Digital documents

Thomas E. Yancey tey7004 at GEOPSUN.TAMU.EDU
Tue Feb 4 15:24:07 CST 1997

The following is a statement about current status of digital documents and their
storage and retrieval that will be of interest to many on this list. It is from
Pal LaFollette and appeared on the Mollusca listserv. With his permission, I
post it here, because it affects all of us and is quite informative.

Tom Yancey

> There are three separate issues involved in the archiving of digital
> documents. The first is captured in this quote from Steve Long:
> "About 2 years ago I threw away over 100 eight inch floppy disks because
> could no longer find machines to read them.  Fortunately I was able to
> convert most of the important data to 5.25 inch floppy disks.  Now, my
> computer has 5.25 and 3.5 inch disks but most users are replacing the
> 5.25 inch with CD-ROM drives and don't have the space in their PC to
> include all three.  In another couple of years, I will have to convert
> to 3.5 inch or CD-ROM for my information.  After that, who knows but you
> can almost guarantee that the storage medium will change again."
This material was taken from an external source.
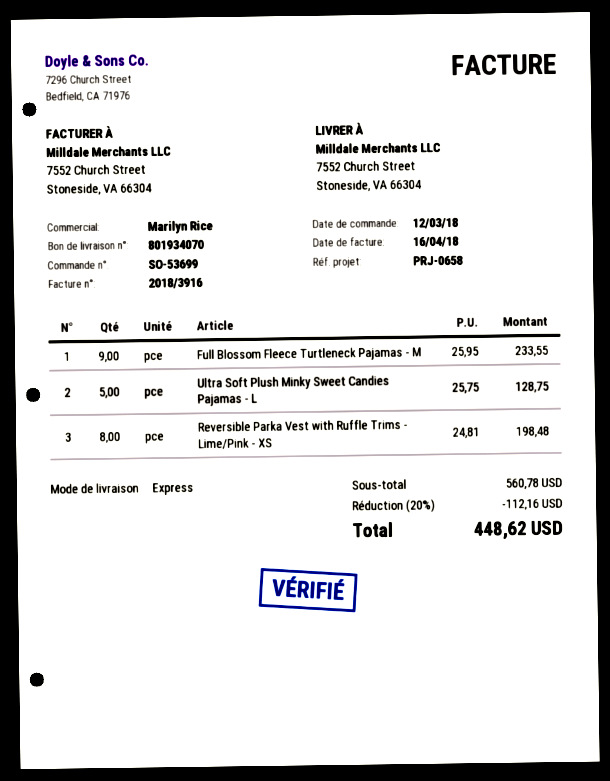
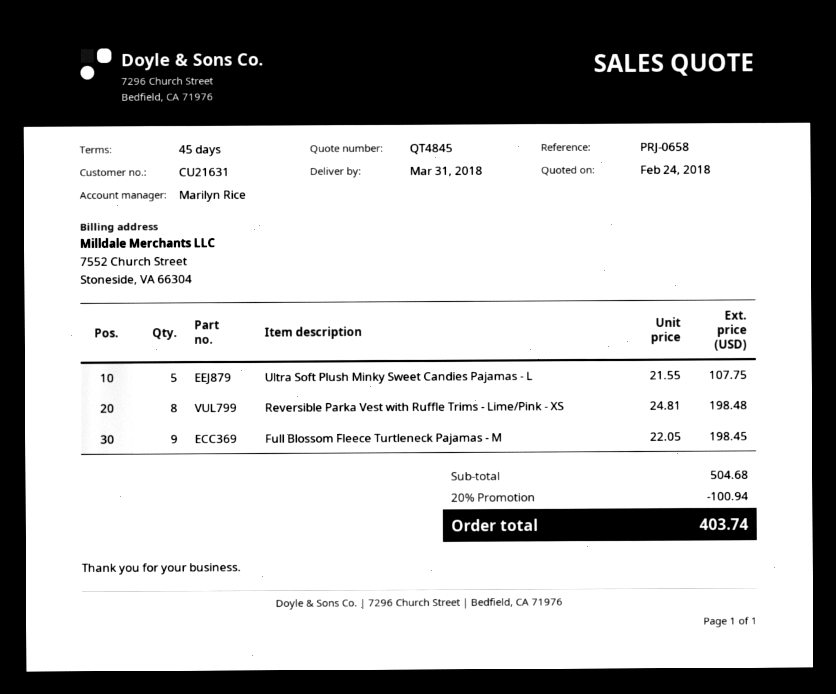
Full Blossom Fleece Turtleneck Pajamas - M: 9 x 25.95 = 233.55 -> 9 x 22.05 = 198.45
Ultra Soft Plush Minky Sweet Candies Pajamas - L: 5 x 25.75 = 128.75 -> 5 x 21.55 = 107.75
subtotal: 560.78 -> 504.68
discount: 20% = 112.16 -> 20% = 100.94
total: 448.62 -> 403.74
> The physical media changes as storage technology advances.  The
> marketplace requires that there be one or two "universal" formats at any
> particular time so that electronic products can be distributed.  At
> present these are the 3.5 inch floppy disk and CD-ROM.  The new DVD
> format is physically the same shape as CD-ROM and DVD readers will be
> "backwards compatible," -- able to read CD-ROMs, at least for a while.
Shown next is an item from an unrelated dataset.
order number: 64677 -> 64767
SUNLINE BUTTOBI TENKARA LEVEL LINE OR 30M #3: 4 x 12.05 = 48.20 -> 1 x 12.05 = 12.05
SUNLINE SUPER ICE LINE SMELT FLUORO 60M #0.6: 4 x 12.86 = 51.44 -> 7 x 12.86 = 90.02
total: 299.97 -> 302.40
> But after DVD has reached its planned maximum capacity of about 15Gb,
> who can guess what will come next?
> The second issue is made clear by William Schleihauf.
> "...The various media being talked about- tape in particular - has a
> lifespan of only a few years (and that's not counting the operators
> playing frisbee with the tapes on the night shift!).  Companies _now_
> are discovering that some tapes created only a few years ago are coming
> up with i/o errors, and thus the data is lost.  The newer cassettes are
> better, but again, the half-life is measured in years, not decades.
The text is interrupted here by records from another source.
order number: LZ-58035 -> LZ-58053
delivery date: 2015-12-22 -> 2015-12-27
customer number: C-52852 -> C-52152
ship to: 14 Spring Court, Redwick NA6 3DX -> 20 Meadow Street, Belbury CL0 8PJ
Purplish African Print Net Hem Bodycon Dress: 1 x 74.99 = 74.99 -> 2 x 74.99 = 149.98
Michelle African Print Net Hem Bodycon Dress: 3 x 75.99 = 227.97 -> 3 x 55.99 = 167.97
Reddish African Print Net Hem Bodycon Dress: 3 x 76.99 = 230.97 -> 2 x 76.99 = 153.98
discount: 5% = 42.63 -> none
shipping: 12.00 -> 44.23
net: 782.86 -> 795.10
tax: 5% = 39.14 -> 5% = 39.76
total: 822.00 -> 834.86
> CDROM- guess what- _maybe_ a century, on average, or so the forecasting
> is."
> The currently available digital media are not of "archival" quality,
> unlike (acid free) paper.  Perhaps it's just as well that the physical
> format of the media keeps changing. It forces people to copy their data
> to new disks every now and then, while the old ones are still readable!
> I've read lengthy discussions of the archival properties of CD-ROM
> disks. Estimates for some CDR (CD-Recordable) media exceed 200 years,
> twice as long as commercially pressed CDs.  But the glass masters from
> which commercial CDs are pressed might last millennia.  On the other
> hand, how long are CD readers likely to be around?  The first generation
> of DVD readers will be backwards compatible, but I doubt CD technology
> in it's present form will last as long as the phonograph. (My LPs, and
> even some 45s and 78s, are still in playable shape, but my turntable
> died years ago).
> But all that kind of misses the point.  One of the tasks performed by
> traditional librarians and archivists is to protect paper from the
> ravages of time, the elements, insects, fungus, fire, flood, and
> undergraduates. Paper can last for hundreds of years, but only if it is taken
> care of. Paper can also turn to dust in days or weeks.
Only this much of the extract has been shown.